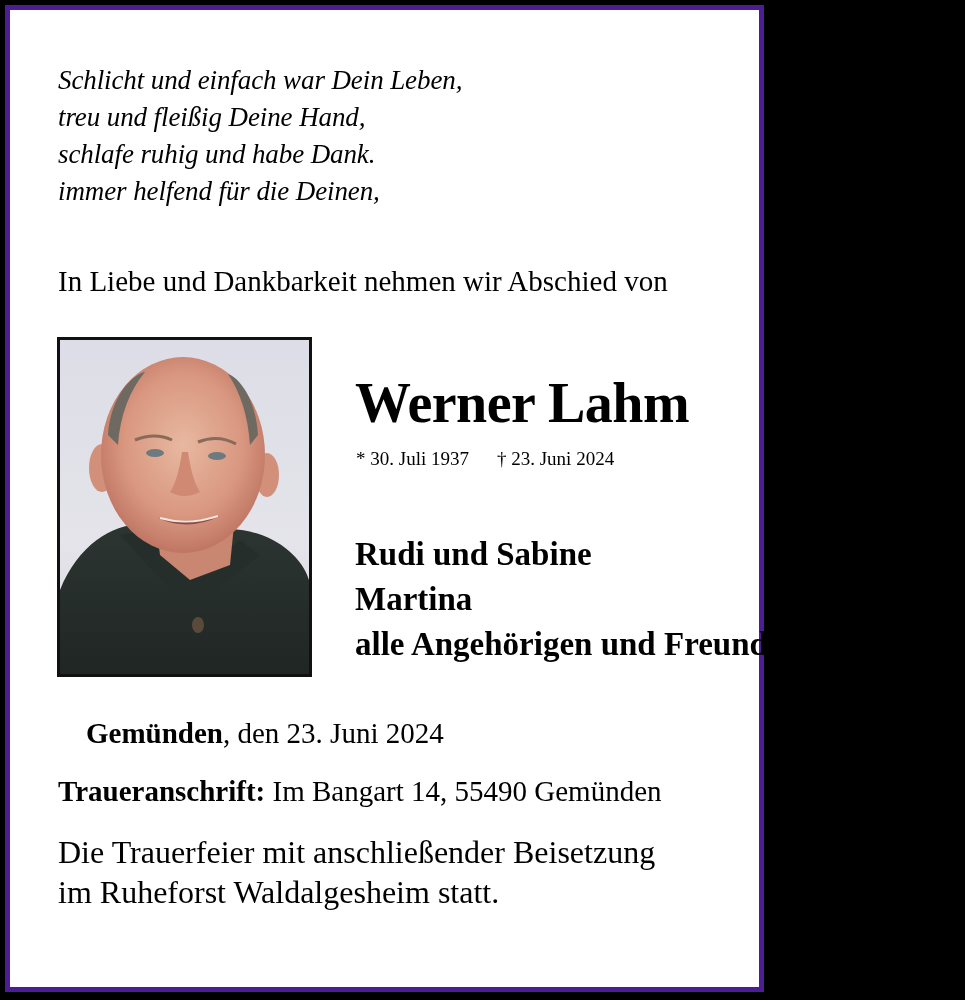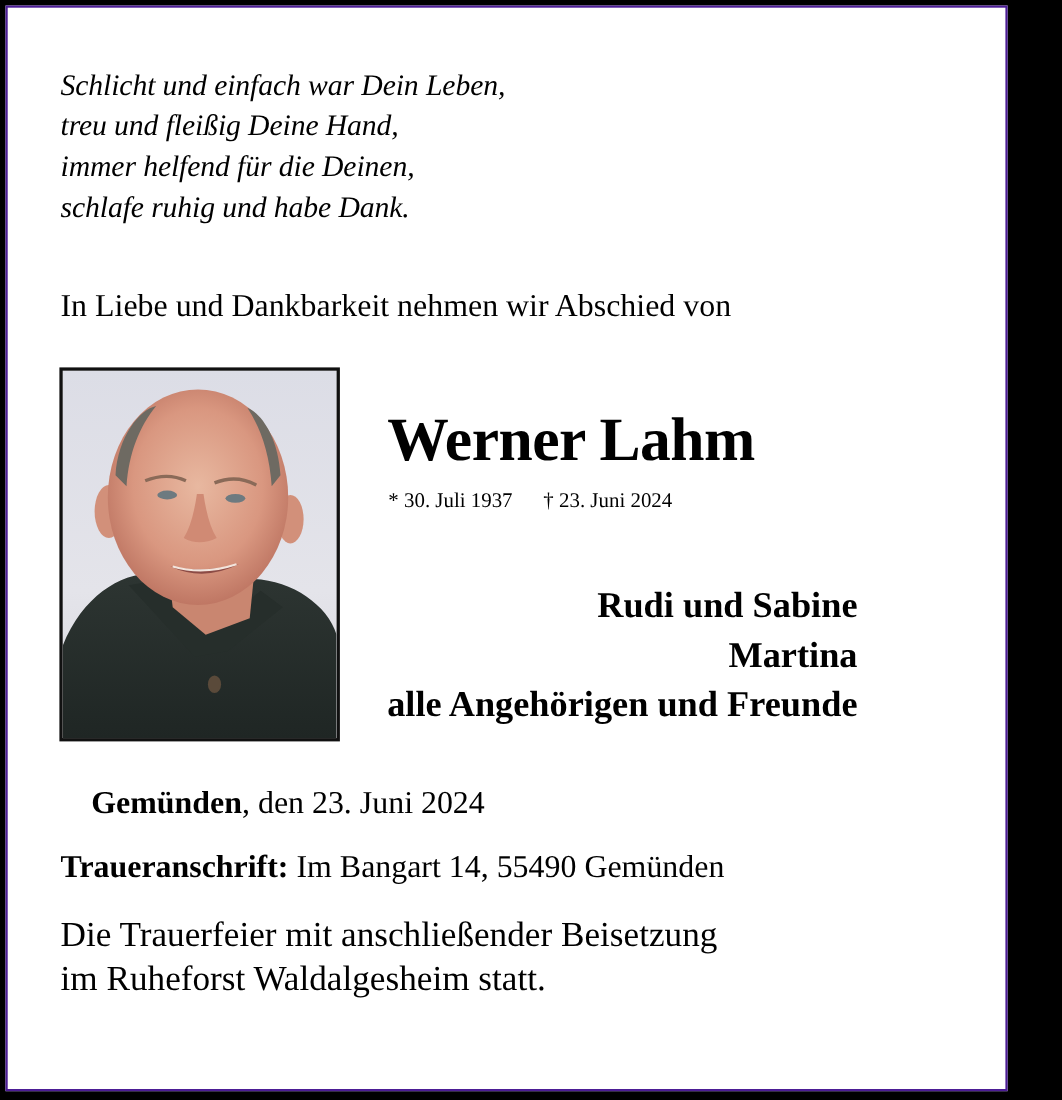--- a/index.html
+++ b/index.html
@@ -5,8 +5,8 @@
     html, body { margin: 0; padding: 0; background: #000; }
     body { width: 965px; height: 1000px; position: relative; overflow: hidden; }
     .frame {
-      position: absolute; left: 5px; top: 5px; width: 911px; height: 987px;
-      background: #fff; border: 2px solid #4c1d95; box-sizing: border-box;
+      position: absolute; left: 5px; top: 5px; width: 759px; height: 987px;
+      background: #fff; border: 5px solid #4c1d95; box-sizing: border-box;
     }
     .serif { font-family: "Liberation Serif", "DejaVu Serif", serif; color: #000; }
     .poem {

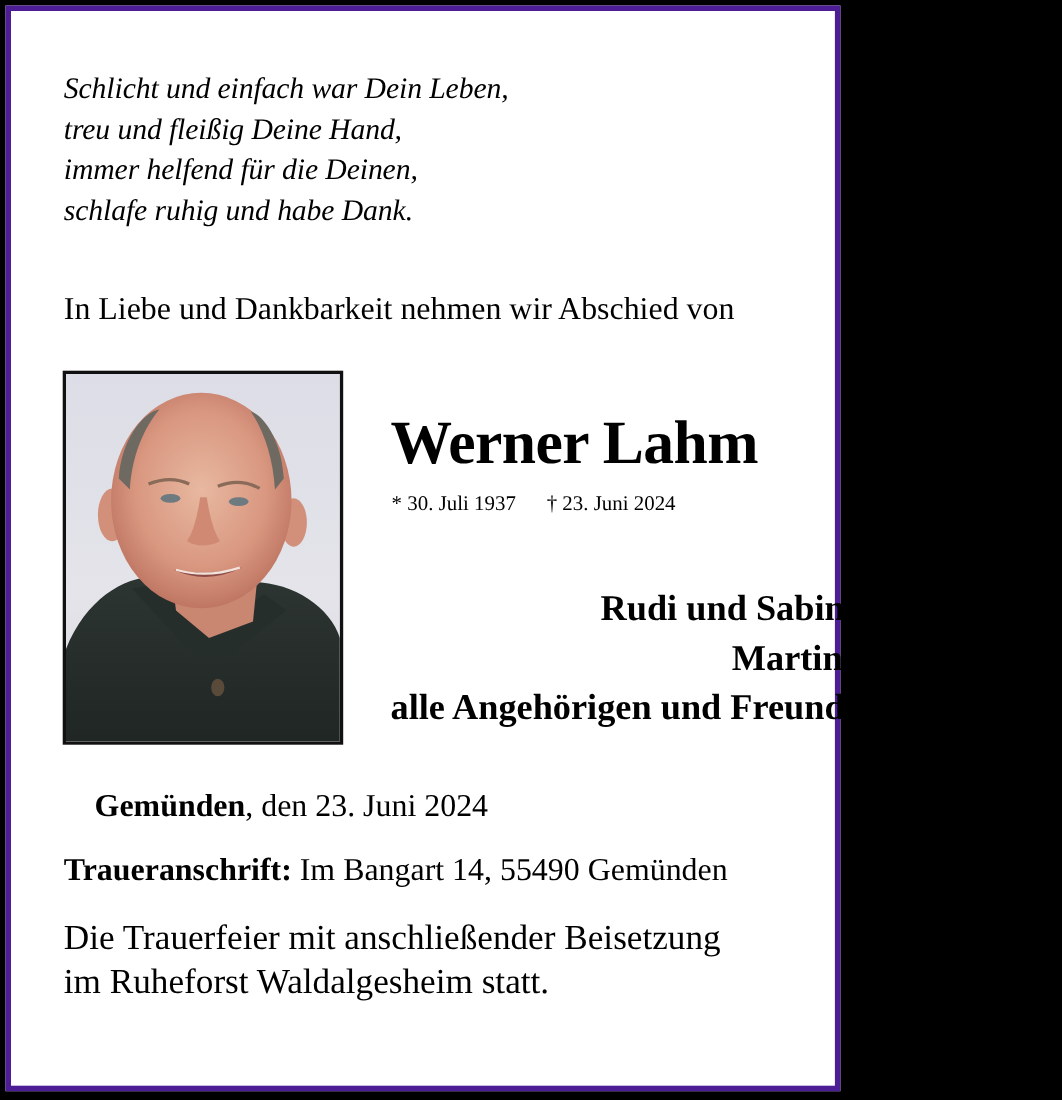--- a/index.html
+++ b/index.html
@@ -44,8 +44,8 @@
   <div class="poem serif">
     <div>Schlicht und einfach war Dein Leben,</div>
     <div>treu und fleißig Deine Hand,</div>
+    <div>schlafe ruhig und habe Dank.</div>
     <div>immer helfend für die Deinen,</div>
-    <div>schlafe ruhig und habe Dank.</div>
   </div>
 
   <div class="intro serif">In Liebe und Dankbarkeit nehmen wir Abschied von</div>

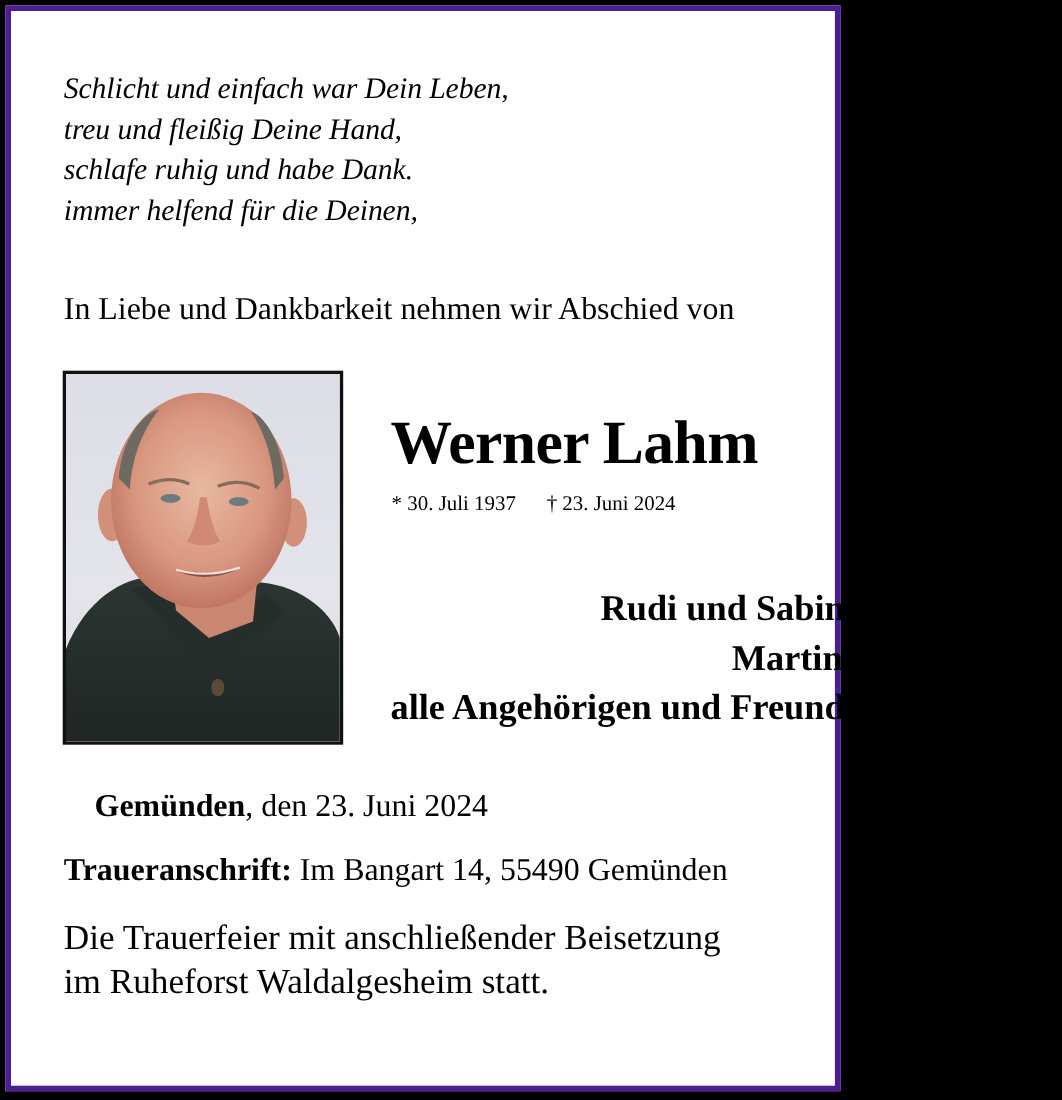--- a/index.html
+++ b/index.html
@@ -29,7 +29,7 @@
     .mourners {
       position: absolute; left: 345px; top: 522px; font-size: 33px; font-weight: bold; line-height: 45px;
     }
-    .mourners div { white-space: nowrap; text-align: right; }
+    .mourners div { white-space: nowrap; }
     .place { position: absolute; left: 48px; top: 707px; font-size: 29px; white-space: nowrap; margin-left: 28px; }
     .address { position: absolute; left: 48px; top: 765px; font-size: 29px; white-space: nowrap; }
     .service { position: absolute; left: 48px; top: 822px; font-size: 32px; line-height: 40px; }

========================================

*EXERCISE OBJECTIVE*
Only the lines containing "margin" are needed; pull them out of the listing.

*SOLUTION*
     html, body { margin: 0; padding: 0; background: #000; }
     .place { position: absolute; left: 48px; top: 707px; font-size: 29px; white-space: nowrap; margin-left: 28px; }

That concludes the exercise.